**EXERCISE INSTRUCTIONS:** The lines below from the one with "width: 144px ->" up to and including the one with "justify-content: flex-end ->" are what you should set down, exactly and without pictures.

**EXERCISE INPUT:**

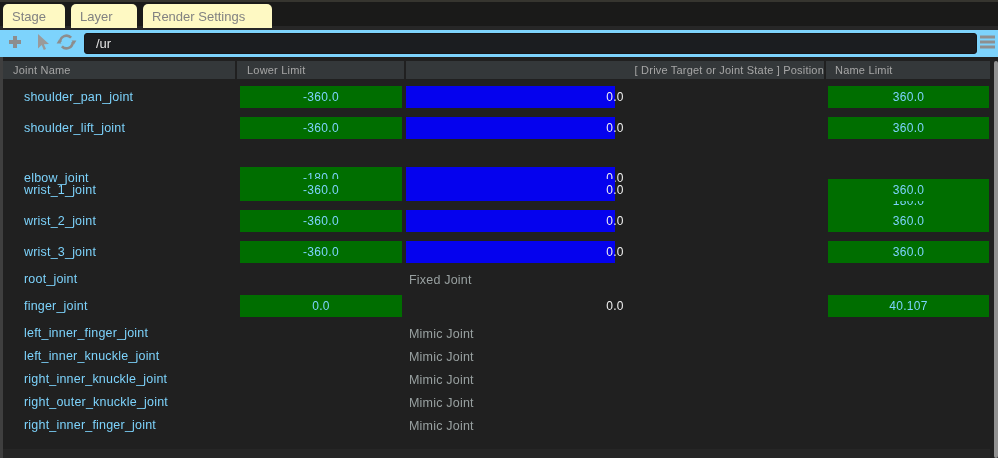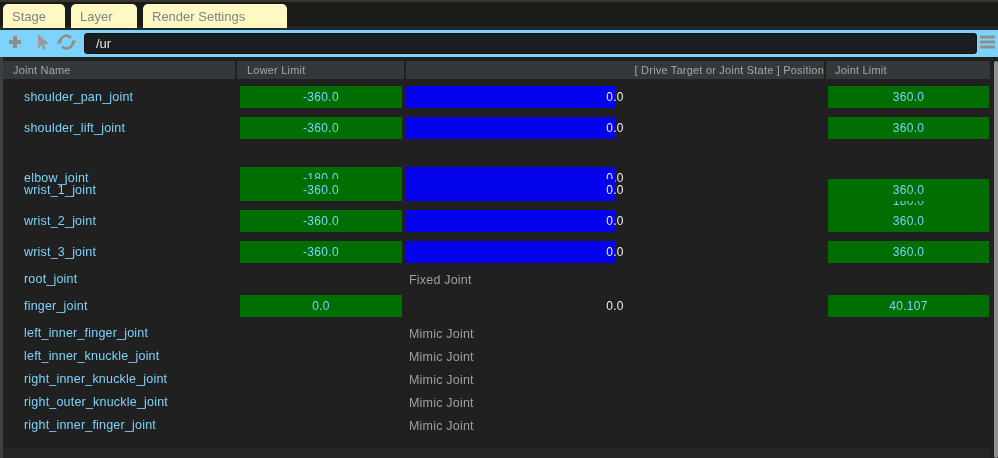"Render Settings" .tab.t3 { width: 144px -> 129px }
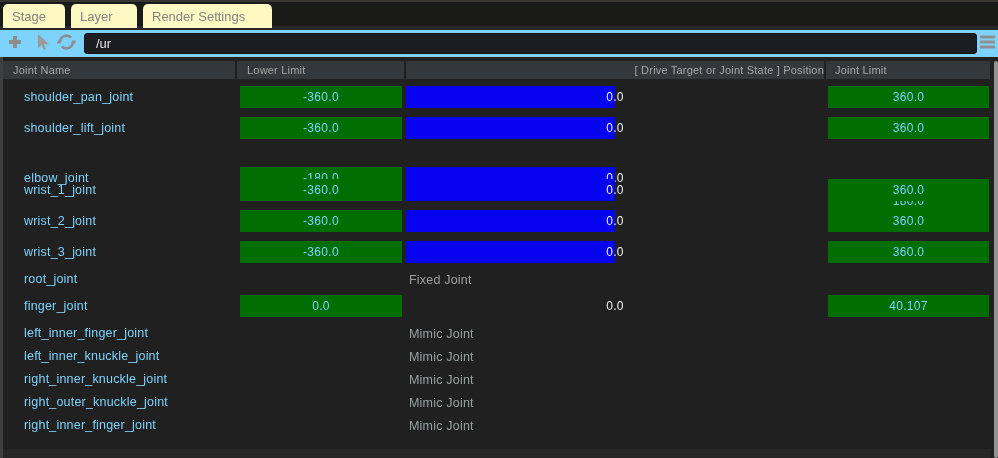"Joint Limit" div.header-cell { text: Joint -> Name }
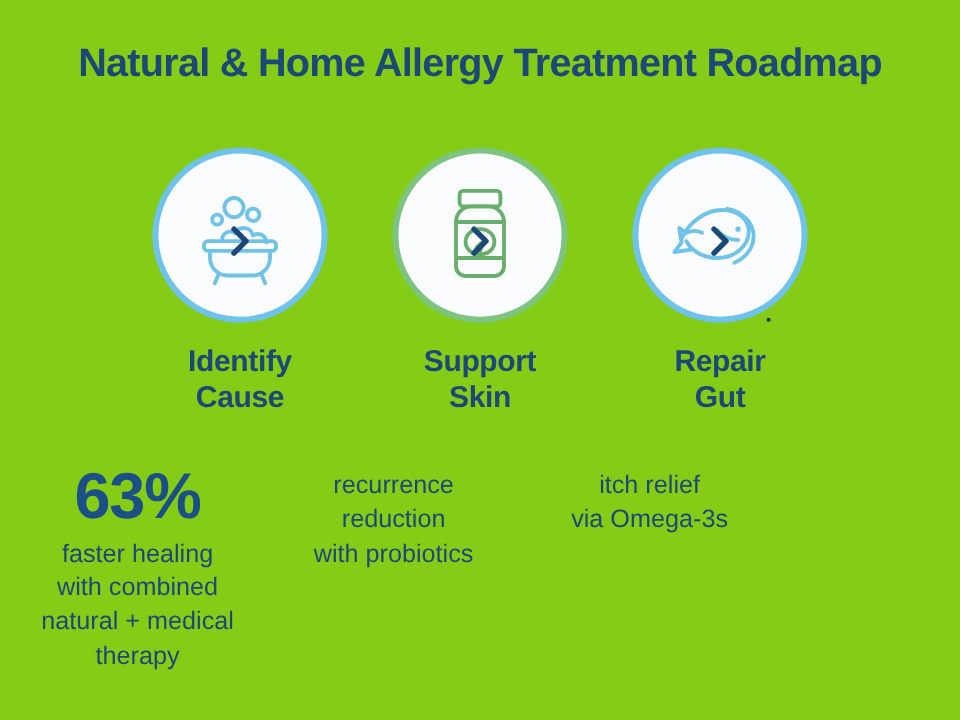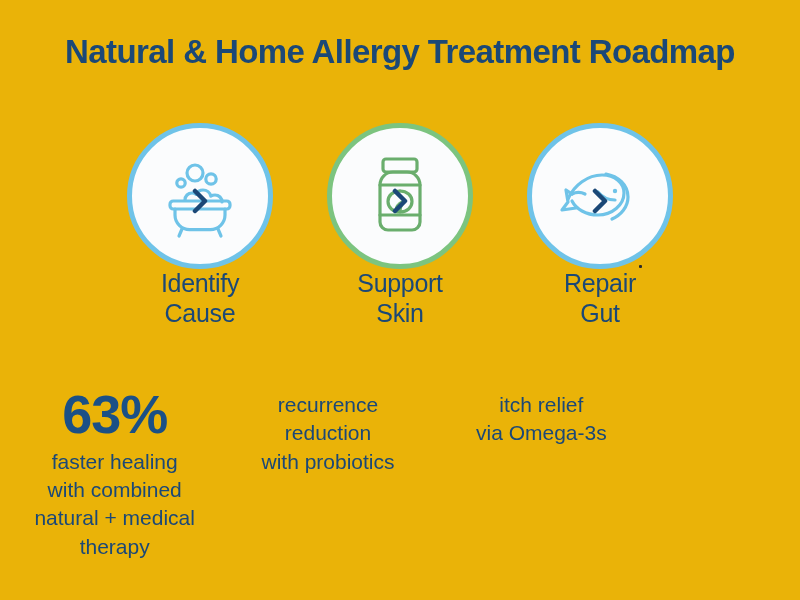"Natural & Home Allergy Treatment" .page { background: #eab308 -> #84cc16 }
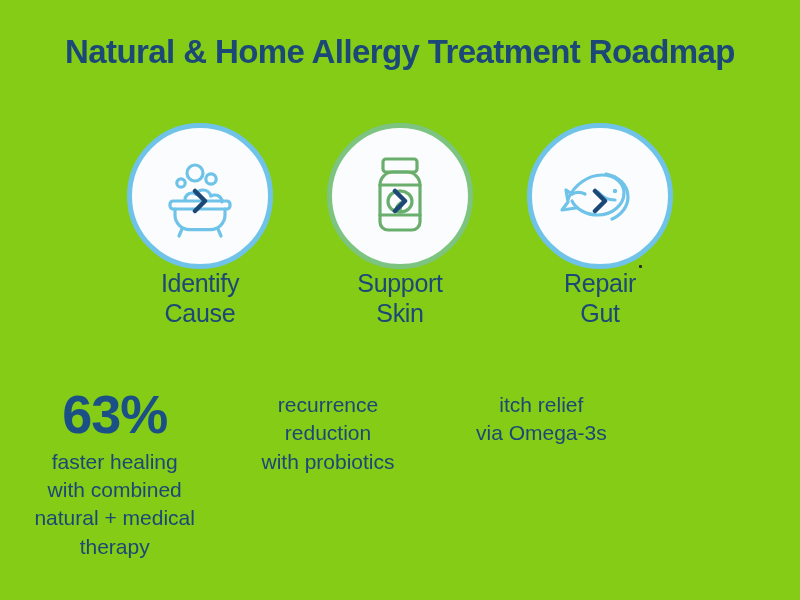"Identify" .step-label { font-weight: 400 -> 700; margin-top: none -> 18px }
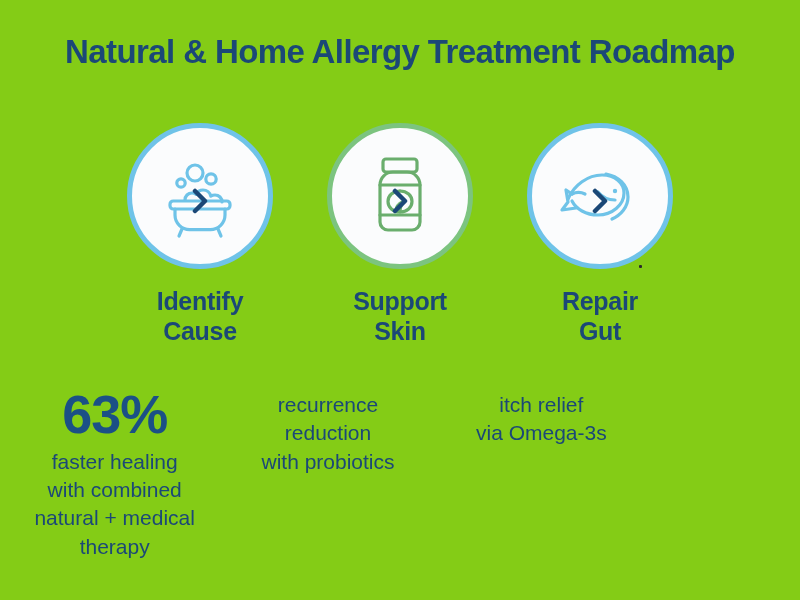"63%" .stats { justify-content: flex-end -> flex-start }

---

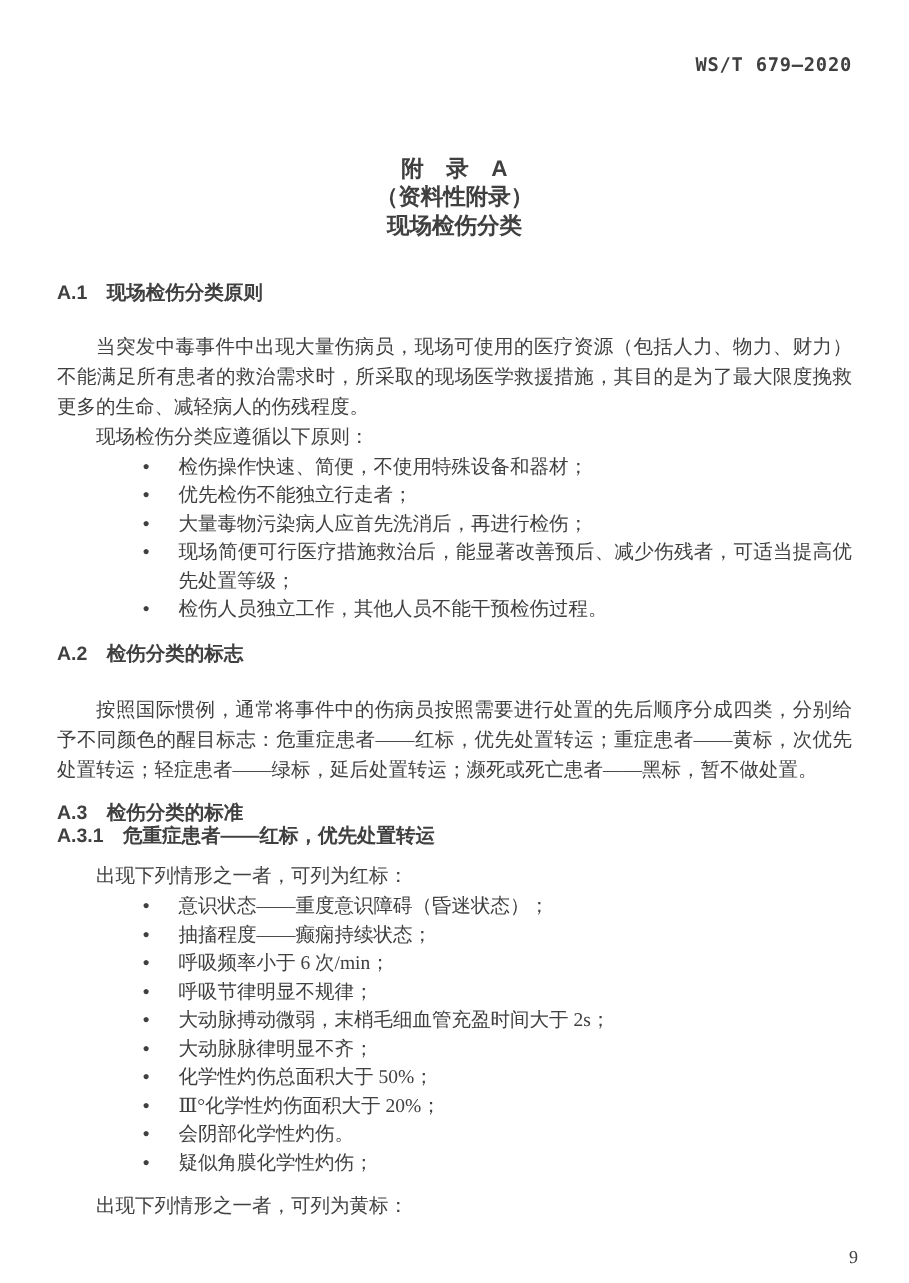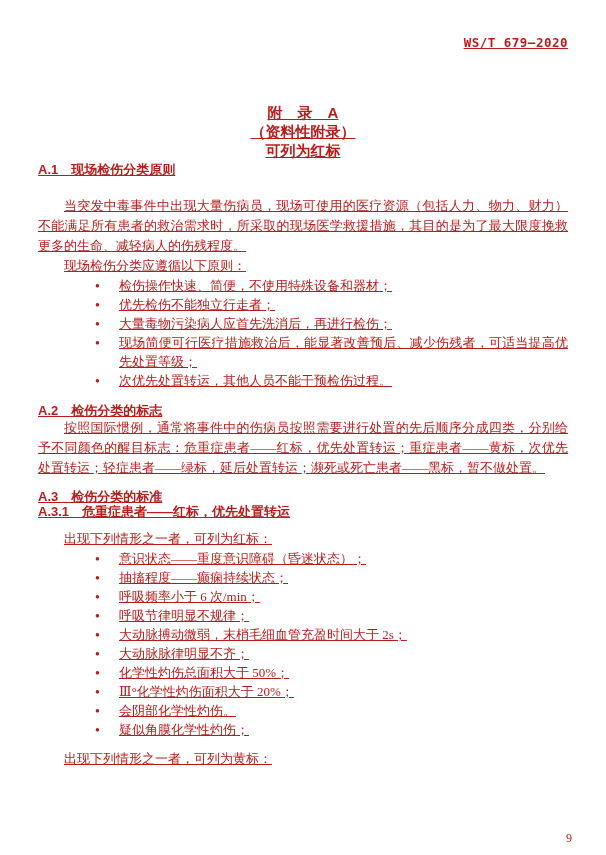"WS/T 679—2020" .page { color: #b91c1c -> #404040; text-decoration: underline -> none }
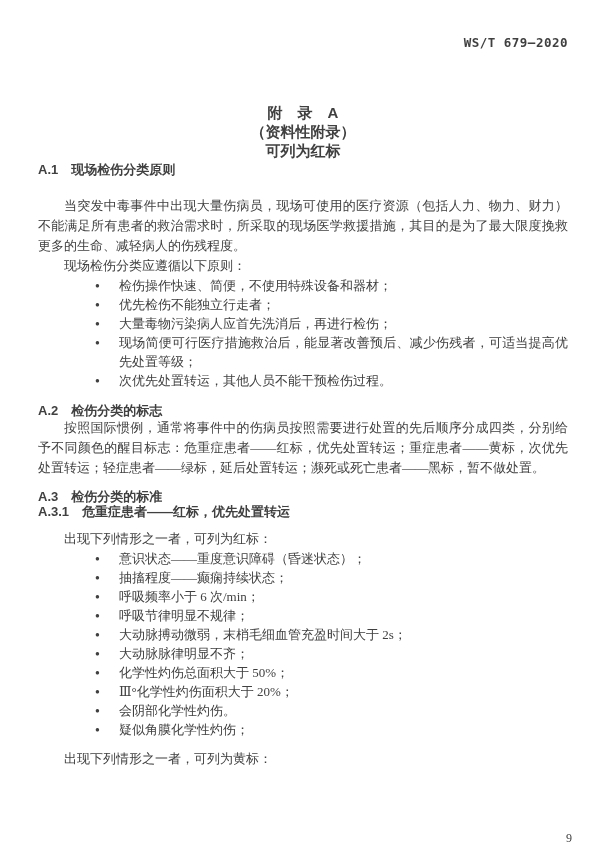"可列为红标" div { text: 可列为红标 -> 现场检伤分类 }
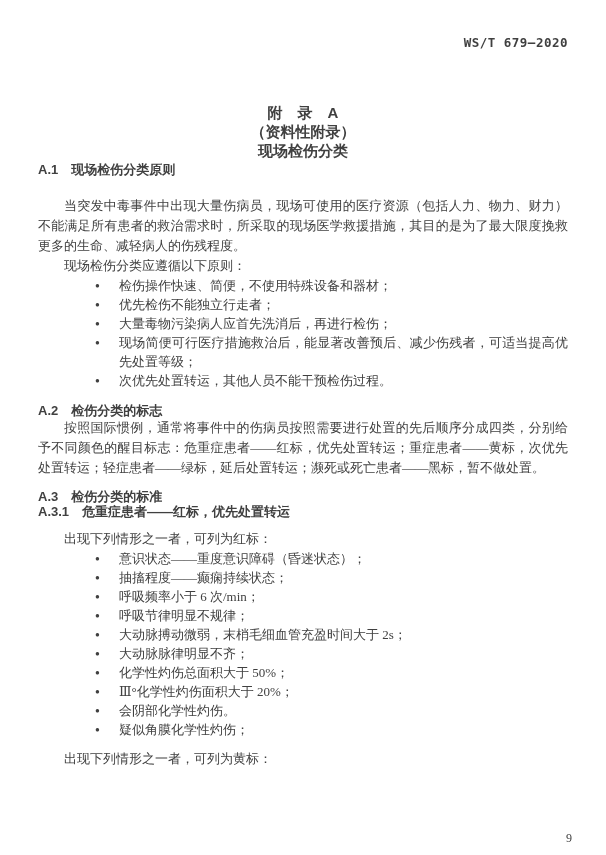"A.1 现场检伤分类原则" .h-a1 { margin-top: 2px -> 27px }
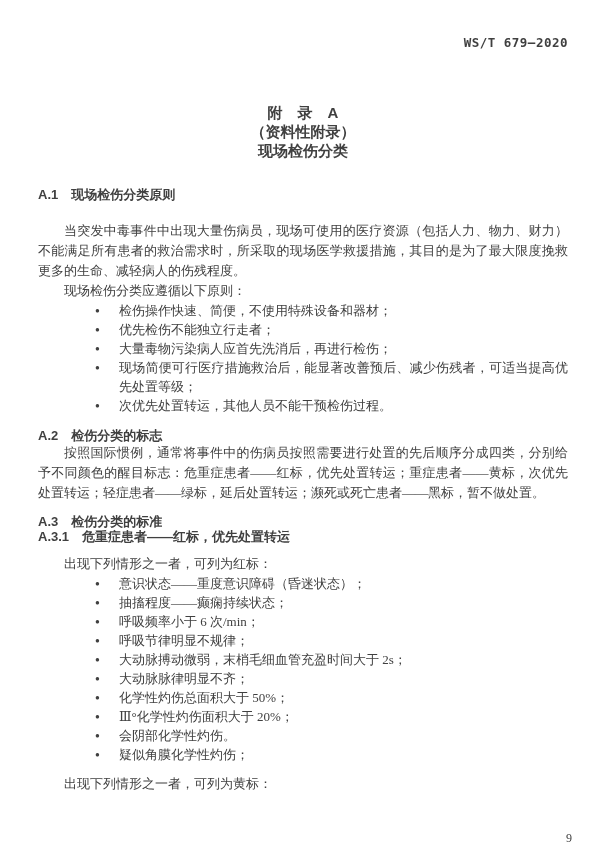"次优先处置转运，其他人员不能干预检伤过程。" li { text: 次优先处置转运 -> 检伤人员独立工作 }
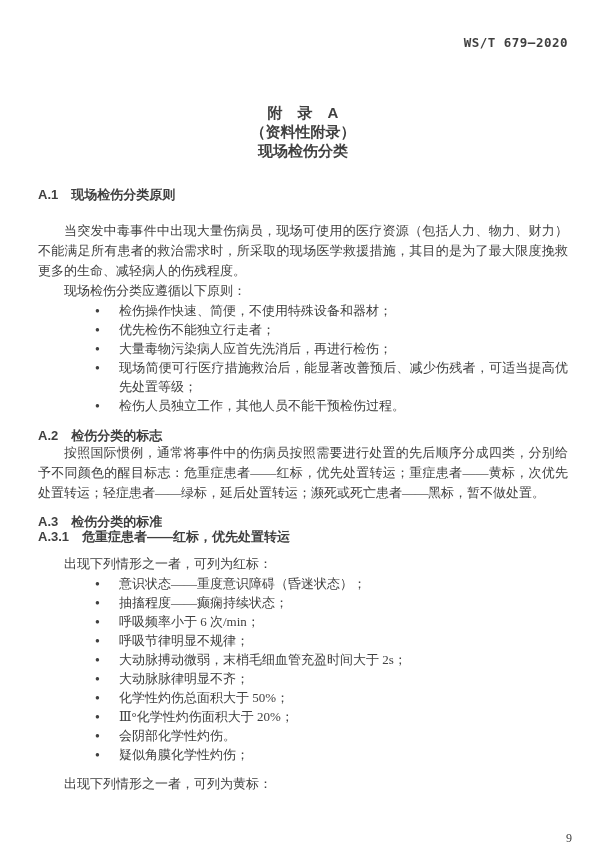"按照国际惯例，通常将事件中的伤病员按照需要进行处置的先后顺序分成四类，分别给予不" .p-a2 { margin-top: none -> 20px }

--

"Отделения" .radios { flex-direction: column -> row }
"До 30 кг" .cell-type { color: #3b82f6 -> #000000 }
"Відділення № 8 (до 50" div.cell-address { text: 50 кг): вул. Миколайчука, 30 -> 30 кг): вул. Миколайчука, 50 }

**TASK OUTPUT:**
"Render Settings" .tab.t3 { width: 144px -> 129px }
"Joint Limit" div.header-cell { text: Joint -> Name }
"Natural & Home Allergy Treatment" .page { background: #eab308 -> #84cc16 }
"Identify" .step-label { font-weight: 400 -> 700; margin-top: none -> 18px }
"63%" .stats { justify-content: flex-end -> flex-start }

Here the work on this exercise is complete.